The Linux Kernel Has Grown By 225,000 Lines of Code This Year, With Contributions From About 3,300 Developers

The Linux Kernel Has Grown By 225,000 Lines of Code This Year, With Contributions From About 3,300 Developers (phoronix.com) 88

Posted by msmash on Sunday September 16, 2018 @01:03PM from the where-we-are dept.

Here's an analysis of the Linux kernel repository that attempts to find some fresh numbers on the current kernel development trends. He writes: The kernel repository is at 782,487 commits in total from around 19.009 different authors. The repository is made up of 61,725 files and from there around 25,584,633 lines -- keep in mind there is also documentation, Kconfig build files, various helpers/utilities, etc. So far this year there has been 49,647 commits that added 2,229,836 lines of code while dropping 2,004,759 lines of code. Or a net gain of just 225,077 lines.

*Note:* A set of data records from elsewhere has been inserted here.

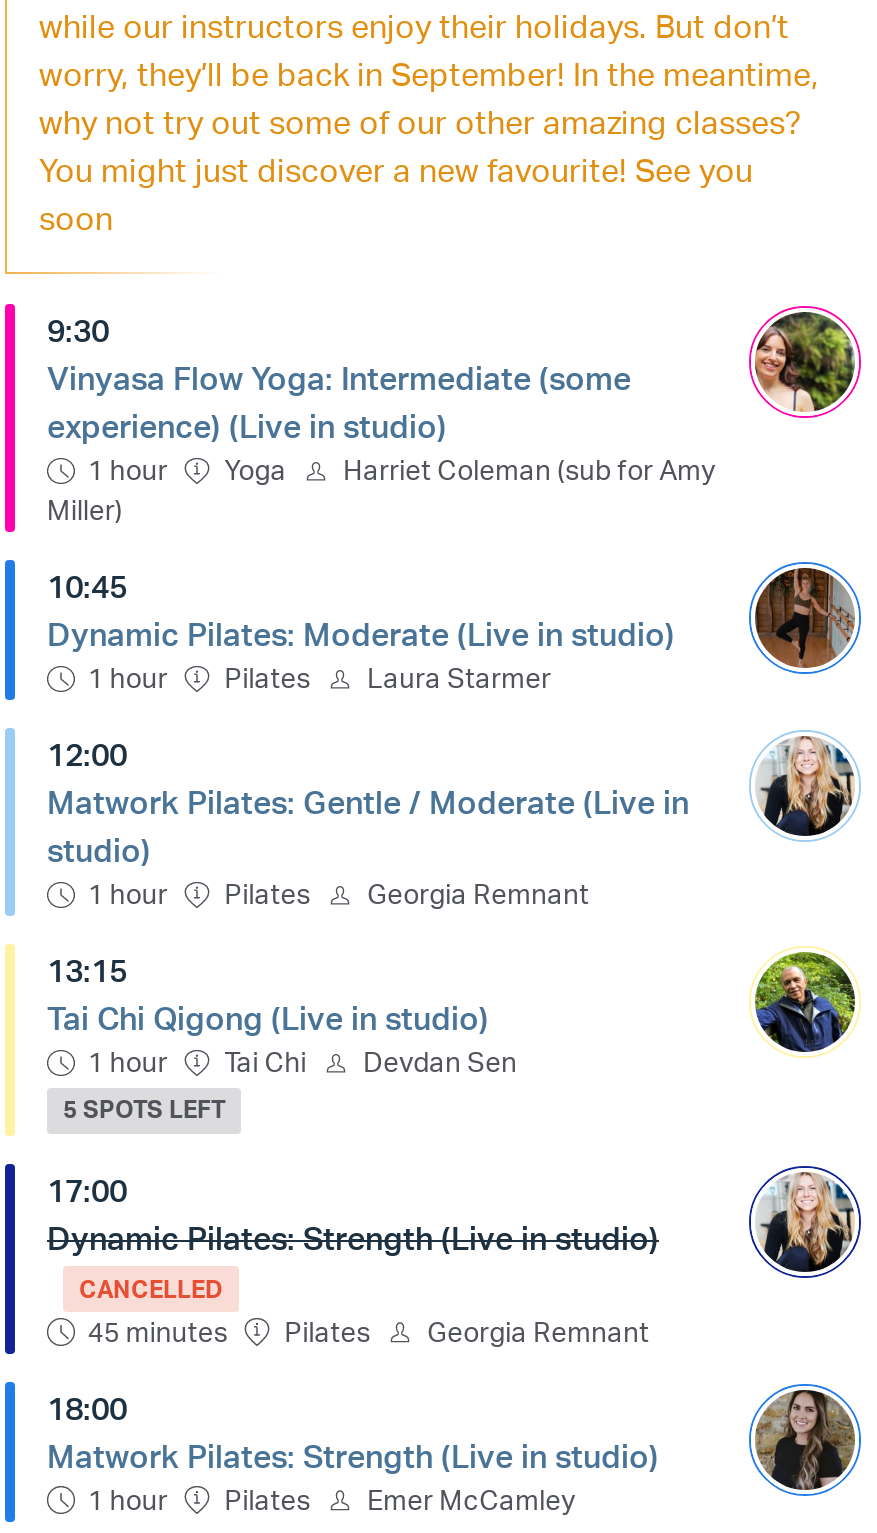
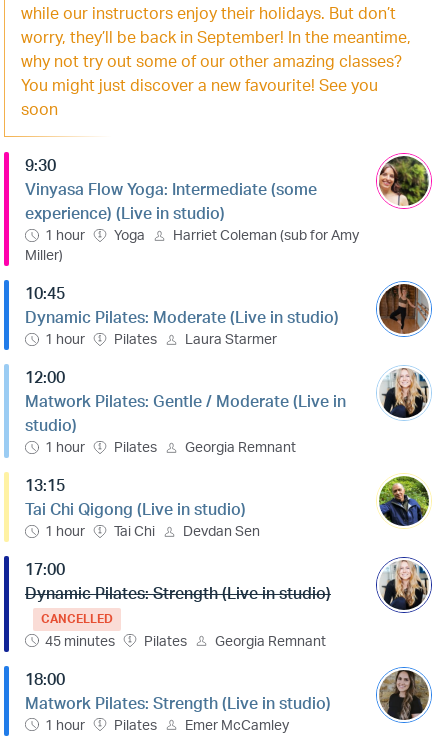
- 5 SPOTS LEFT
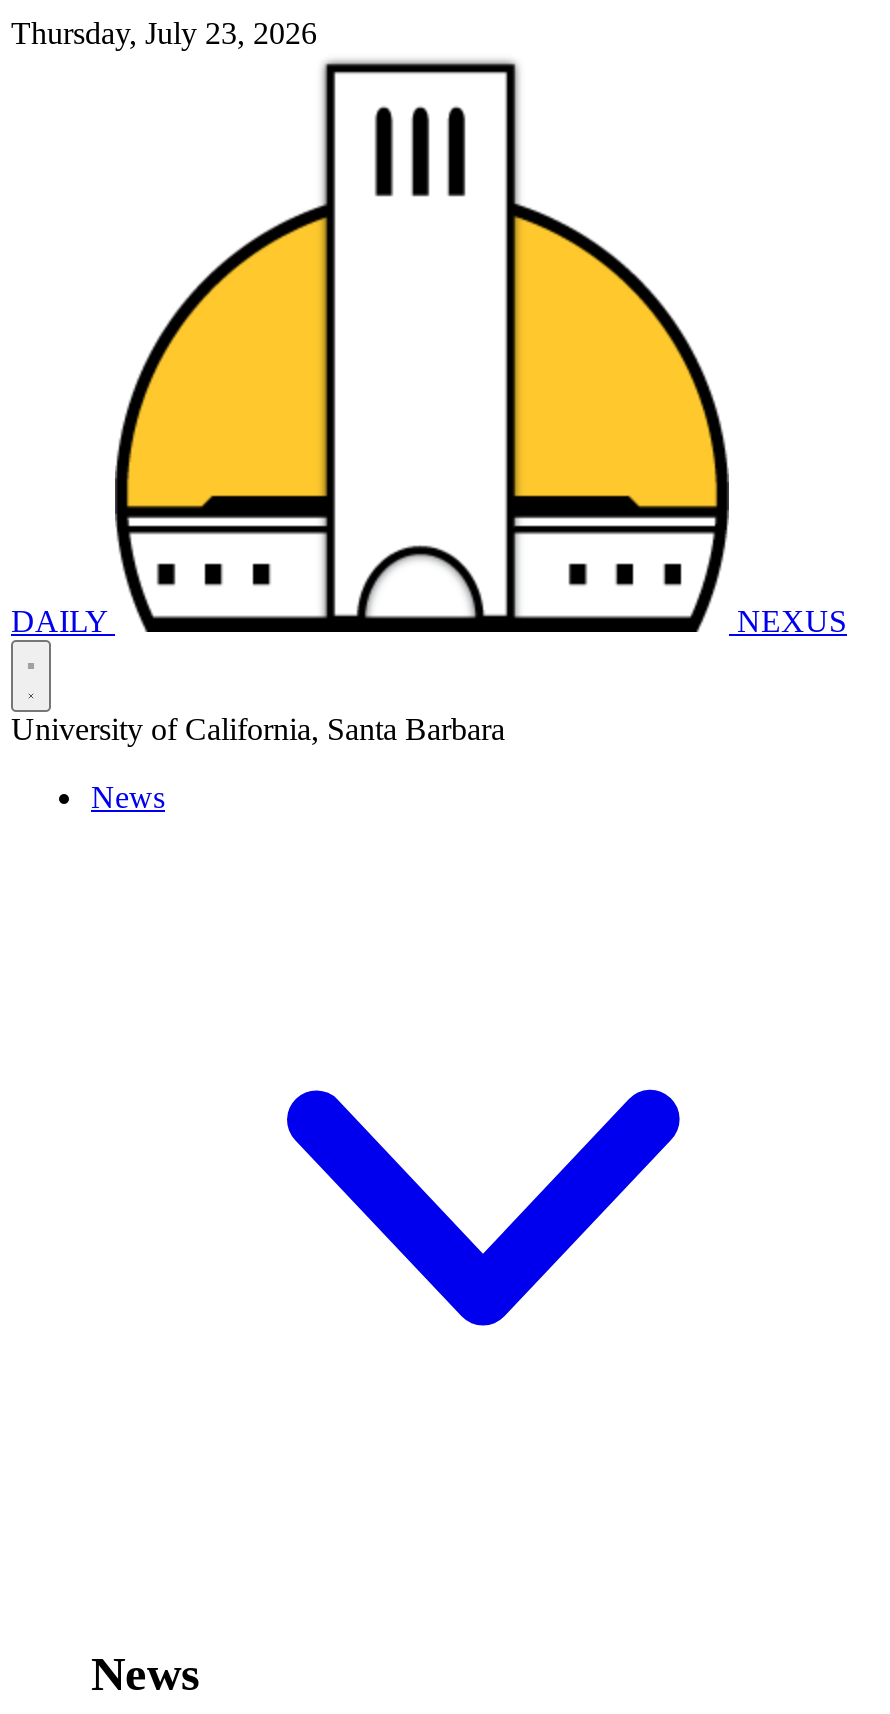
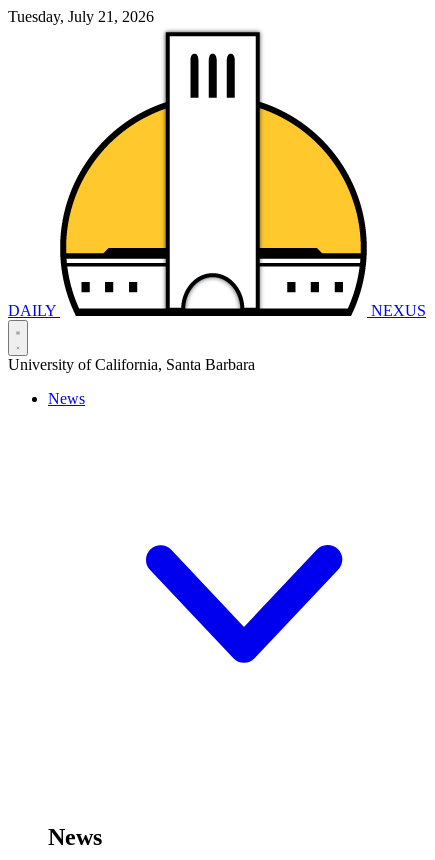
- Thursday, July 23, 2026
+ Tuesday, July 21, 2026
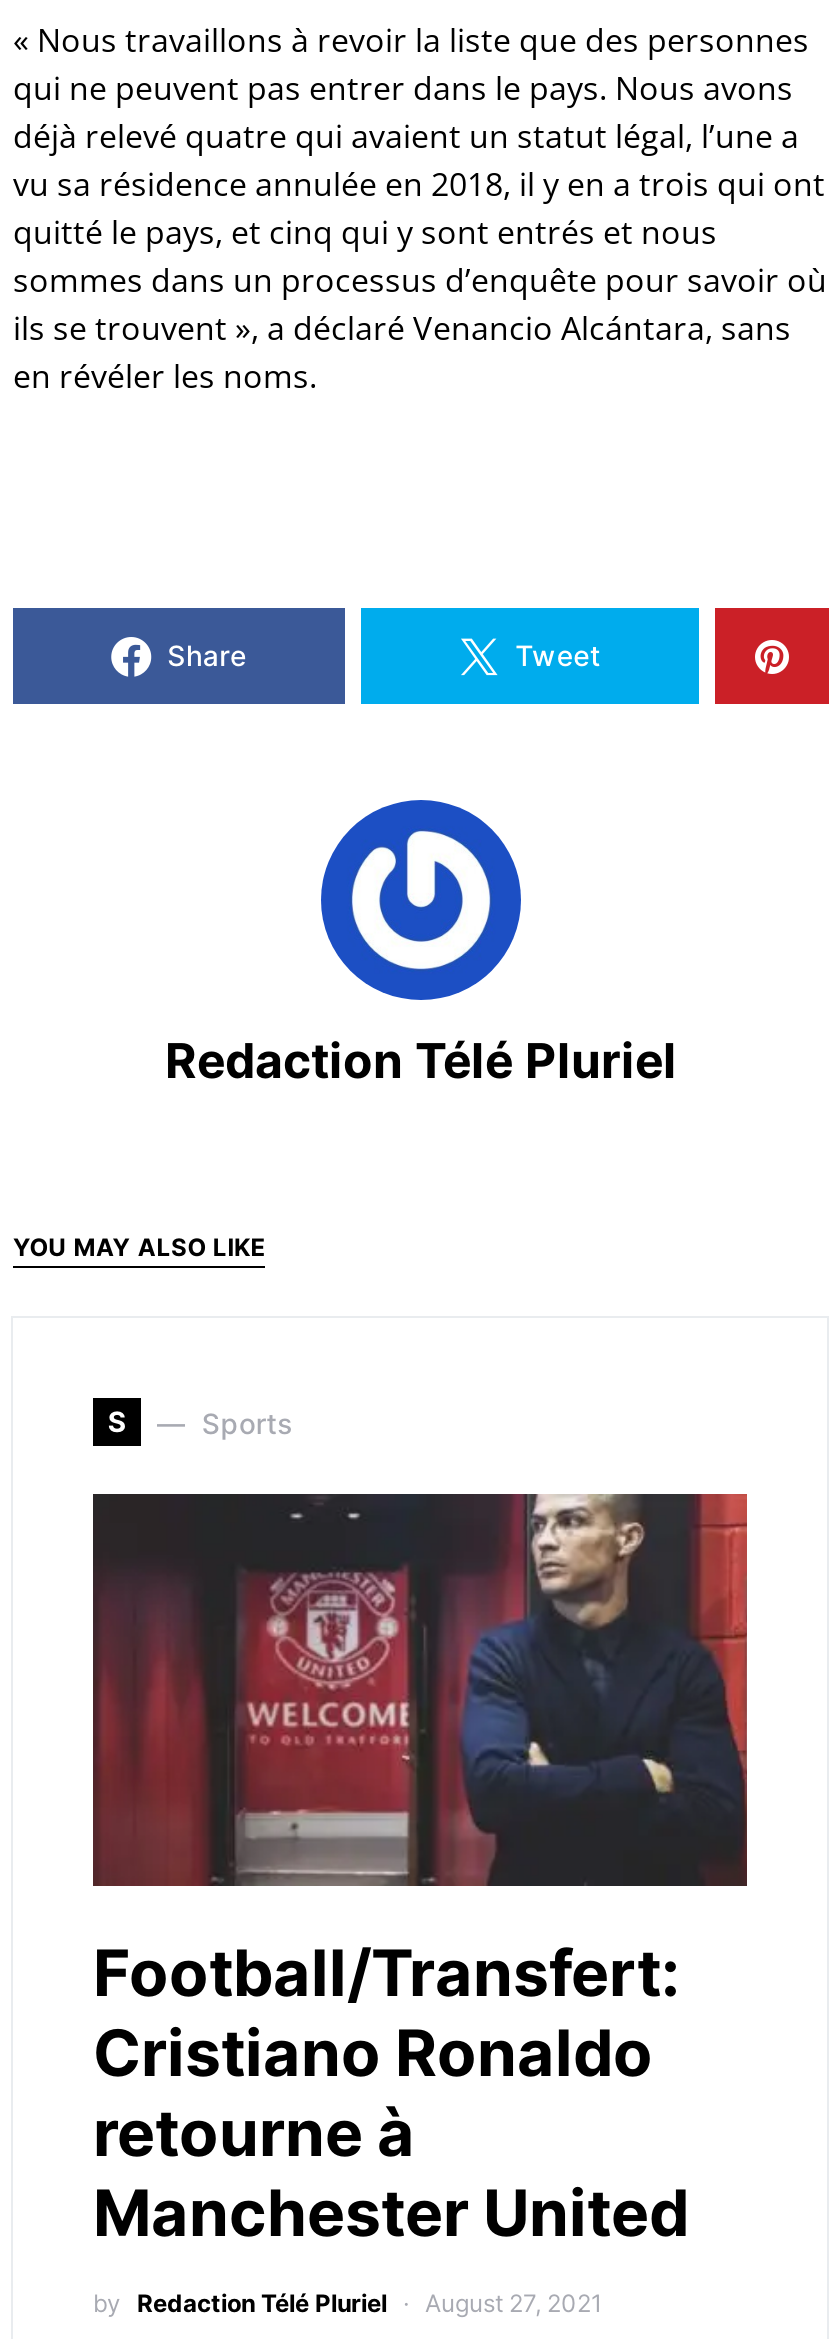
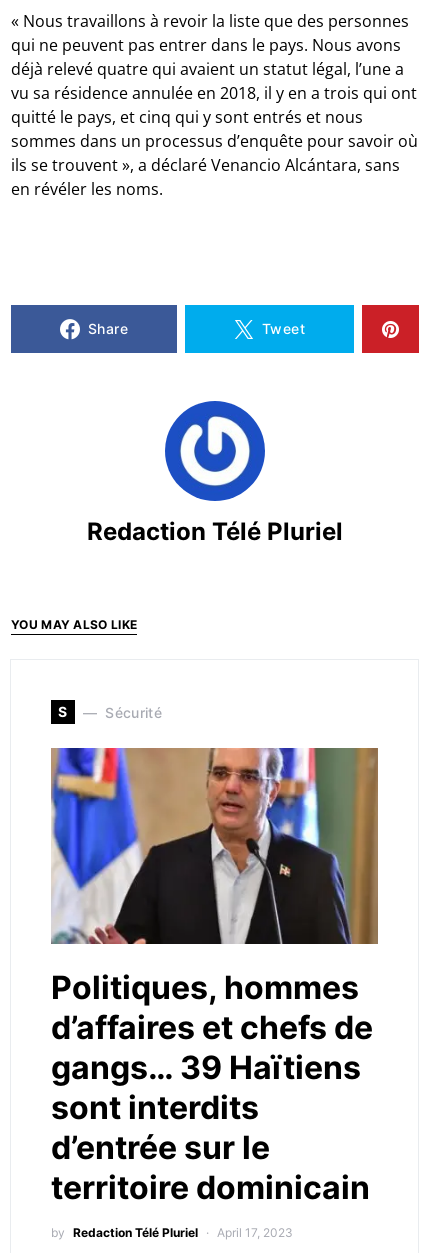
- Sports
+ Sécurité

- [image]
+ [image]

- Football/Transfert:
- Cristiano Ronaldo
- retourne à
- Manchester United
+ Politiques, hommes
+ d’affaires et chefs de
+ gangs… 39 Haïtiens
+ sont interdits
+ d’entrée sur le
+ territoire dominicain

- August 27, 2021
+ April 17, 2023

Keep in mind there was the removal of some old CPU architectures and other code removed in kernels this year so while a lot of new functionality was added, thanks to some cleaning, the kernel didn't bloat up as much as one might have otherwise expected. In 2017 there were 80,603 commits with 3,911,061 additions and 1,385,507 deletions. Given just over one quarter to go, on a commit and line count 2018 might come in lower than the two previous years.

Linus Torvalds remains the most frequent committer at just over 3% while the other top contributions to the kernel this year are the usual suspects: David S. Miller, Arnd Bergmann, Colin Ian King, Chris Wilson, and Christoph Hellwig. So far in 2018 there were commits from 3,320 different email addresses. This is actually significantly lower than in previous years.

The Linux Kernel Has Grown By 225,000 Lines of Code This Year, With Contributions From About 3,300 Developers

This discussion has been archived. No new comments can be posted.

Load All Comments

Search 88 Comments Log In/Create an Account

Comments Filter:

doesn't seem surprising (Score:2)

by thePsychologist ( 1062886 ) writes:

This doesn't seem surprising, given that new architecture comes out all the time. What's great is that this amazing piece of work is still FLOSS, powering my Macbook as I type this comment.
Lines of code (Score:3)

by SCVonSteroids ( 2816091 ) writes: on Sunday September 16, 2018 @01:26PM (#57323744)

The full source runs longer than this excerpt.